En la Tercera Sinfonía de Johannes Brahms no
falta ni sobra nada, porque él fue otro gran ejemplo de concisión. La
diferencia con Berg es que aquí no basta leer la partitura, sino que el director
ha de poner de su parte (al propio Brahms le agradaba que Fritz Steinbach -brahmsiano
devoto, a la sazón responsable de la Orquesta de Mannheim- flexibilizase los
tiempos y quitase un poco de aquí y añadiese otro poco allá). Más aún en esta
sinfonía, la más esquiva de las cuatro. Y cuando recordé la impresión que la
pasada temporada me causó Marc-Leroy Calatayud -otro treintañero, éste nacido
en Lausana- me temí que esta noche no iba a estar a la altura.

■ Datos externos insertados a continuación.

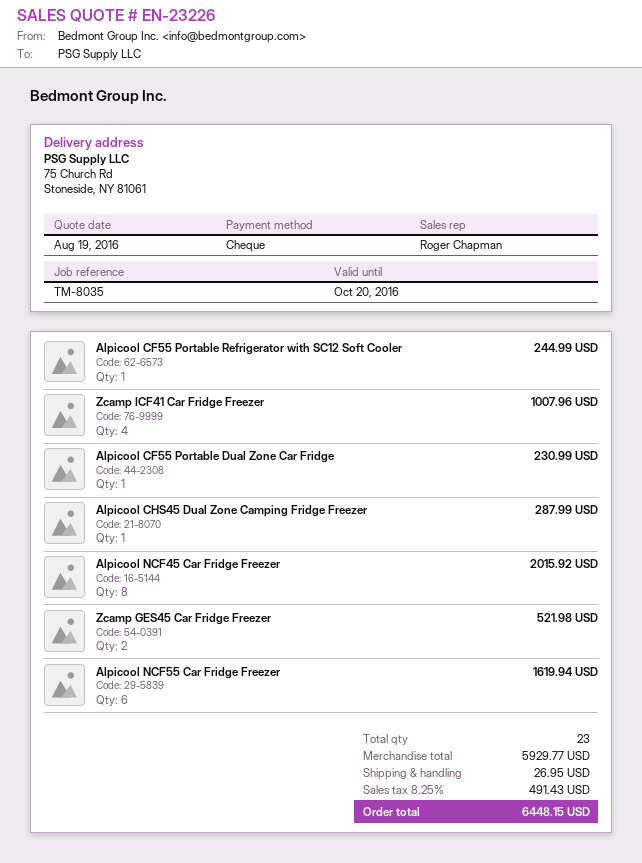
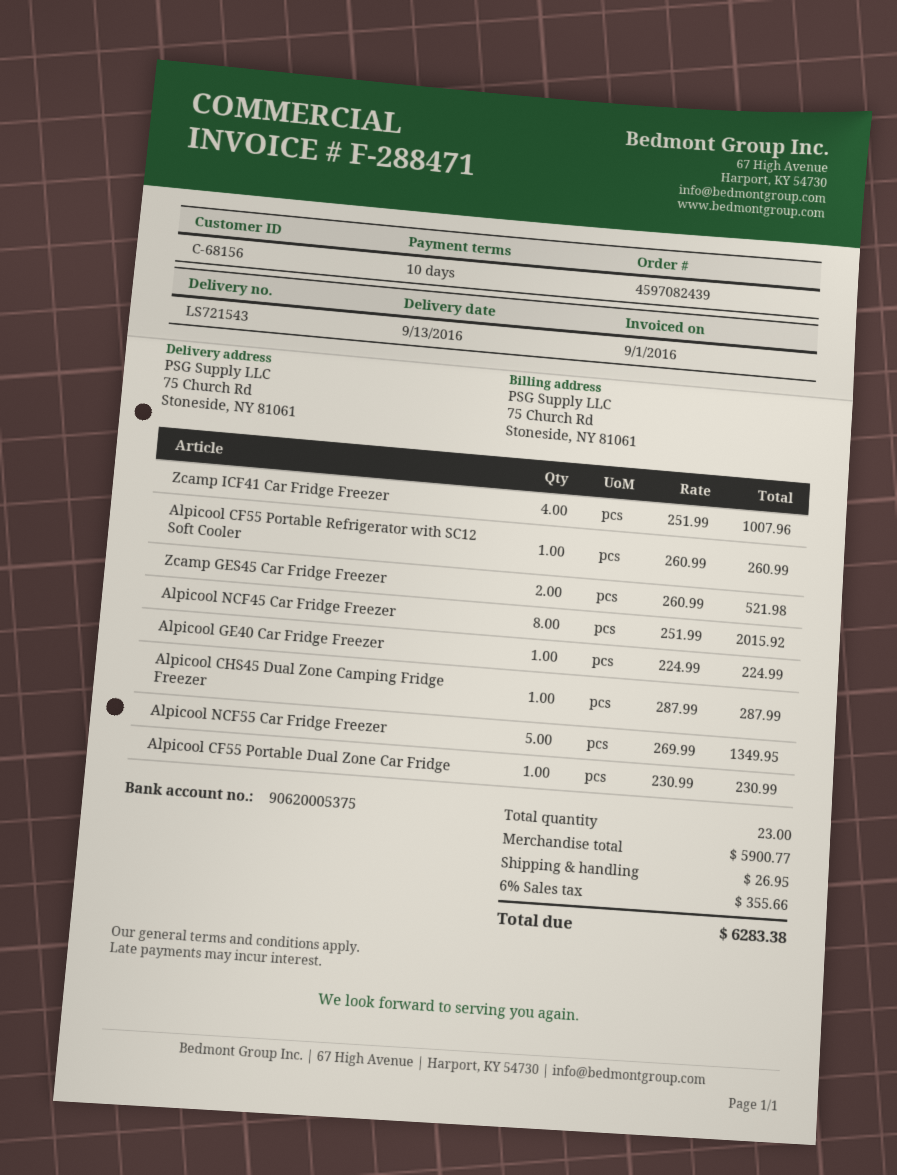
Alpicool CF55 Portable Refrigerator with SC12 Soft Cooler: 1 for 244.99 -> 1 for 260.99
Alpicool NCF55 Car Fridge Freezer: 6 for 1619.94 -> 5 for 1349.95
Alpicool GE40 Car Fridge Freezer: none -> 1 for 224.99
subtotal: 5929.77 -> 5900.77
tax: 8.25% = 491.43 -> 6% = 355.66
total: 6448.15 -> 6283.38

Y el caso es que la cosa salió bastante bien. En el primer movimiento me habría gustado algo más de progresión en la tensión sonora cada vez que se retoman los tres acordes iniciales, pero Calatayud supo mantener un pulso natural. Con buen criterio imprimió ligereza al Andante, aunque no supo trasladar ese ambiente estático del episodio central en el que cuerda y madera se replican y duplican. El célebre tercer movimiento sonó bien cantado sin necesidad de añadir sacarina (Calatayud dio su entrada al primer trompa y acto seguido le dejó tocar a su aire mientras él cuidaba del acompañamiento). Y en la primera mitad del Finale me faltó más furia (pero eso me pasa casi siempre que escucho esta obra). Todo quedó compensado gracias a que Calatayud consiguió una prestación de la Real Filharmonía a muy buen nivel, que el público agradeció como se merecía.